I know that my best bet is to limit the amount of time he is IN the car seat, but I am a homebirth midwife, so he and I will be logging some miles together on prenatal days till he is more mobile.
We have to buy a new seat for this one. I'll buy it early and leave it to sit. I'll wash the cover and line dry it. I'll spray the whole thing down and wipe it. That's all. I have used aftermarket shearling liners when we lived in a very hot part of the world. Here I probably won't.
Also, I'll buy a seat that doesn't come out of the car, a Marathon probably. No baby seat and certainly not carry them in it sleeping. In and out of the carseat, into a sling, lots of fresh air.
Hope baby comes soon!
Read the instructions before you wash the carseat cover and make sure you never wash the straps. Aftermarket products are not safe, so I would definitely not encourage that! We let ours offgas and washed the cover.
Off topic, but unless you have kids under the 30th percentile in height the Britax convertibles are not highly recommended (short shells).

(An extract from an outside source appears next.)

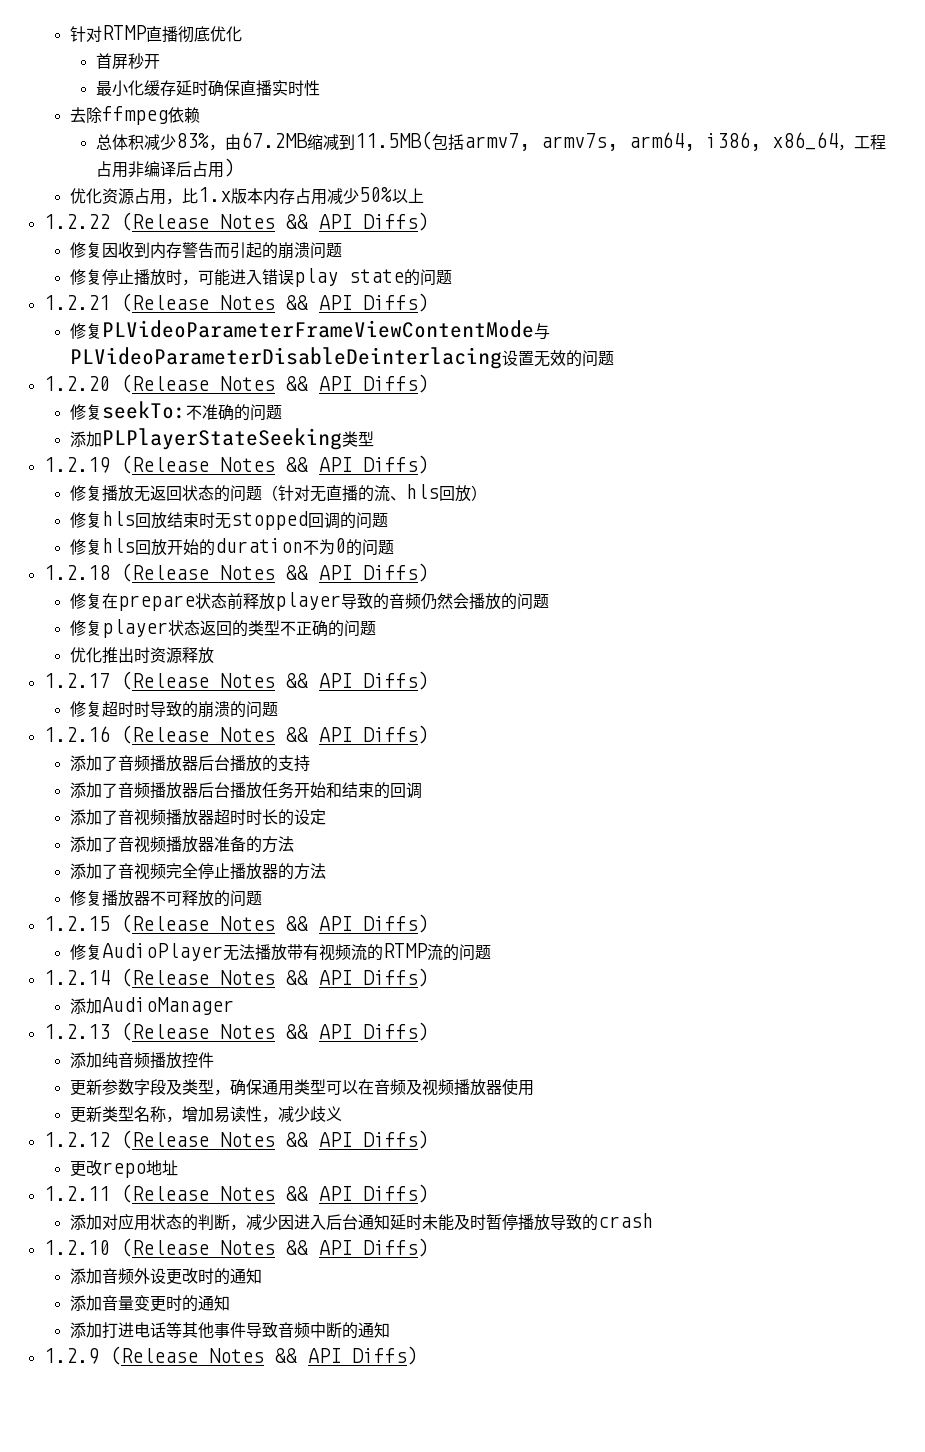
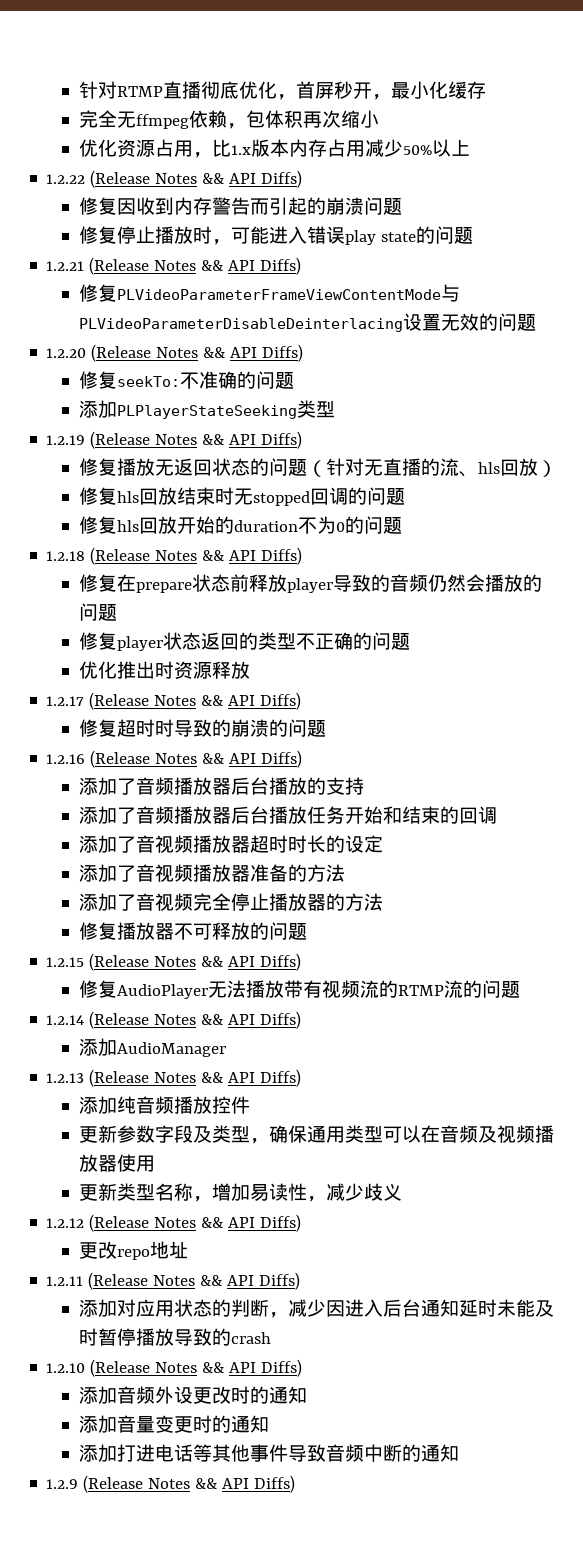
(242, 34) // -> [276,94,296,100] ，
(160, 61) // -> [371,94,391,100] ，
[175,80,320,97] [69,106,200,125] [95,131,886,151] [95,158,235,178] 延时确保直播实时性 // 去除ffmpeg依赖 // 总体积减少83%，由67.2MB缩减到11.5MB(包括armv7, armv7s, arm64, i386, x86_64，工程占用非编译后占用) -> [78,110,379,129] // 完全无ffmpeg依赖，包体积再次缩小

I love them for their convenience features, but there are safer seats (that will last longer rear-facing, which is the safest thing you can do) for average height and larger children.
What you can smell is mostly phthalates, the additives used to make plastics soft and bendable: for fabrics, synthetic carpeting, foam, furniture stuffing. And yes, it's a hormone disruptor. Like Tabitha says, air it as often as you can until that "new" smell goes away. Air the car often. For the next one, sniff before you buy. Or buy well ahead of when you'll need it, and air it. Good luck!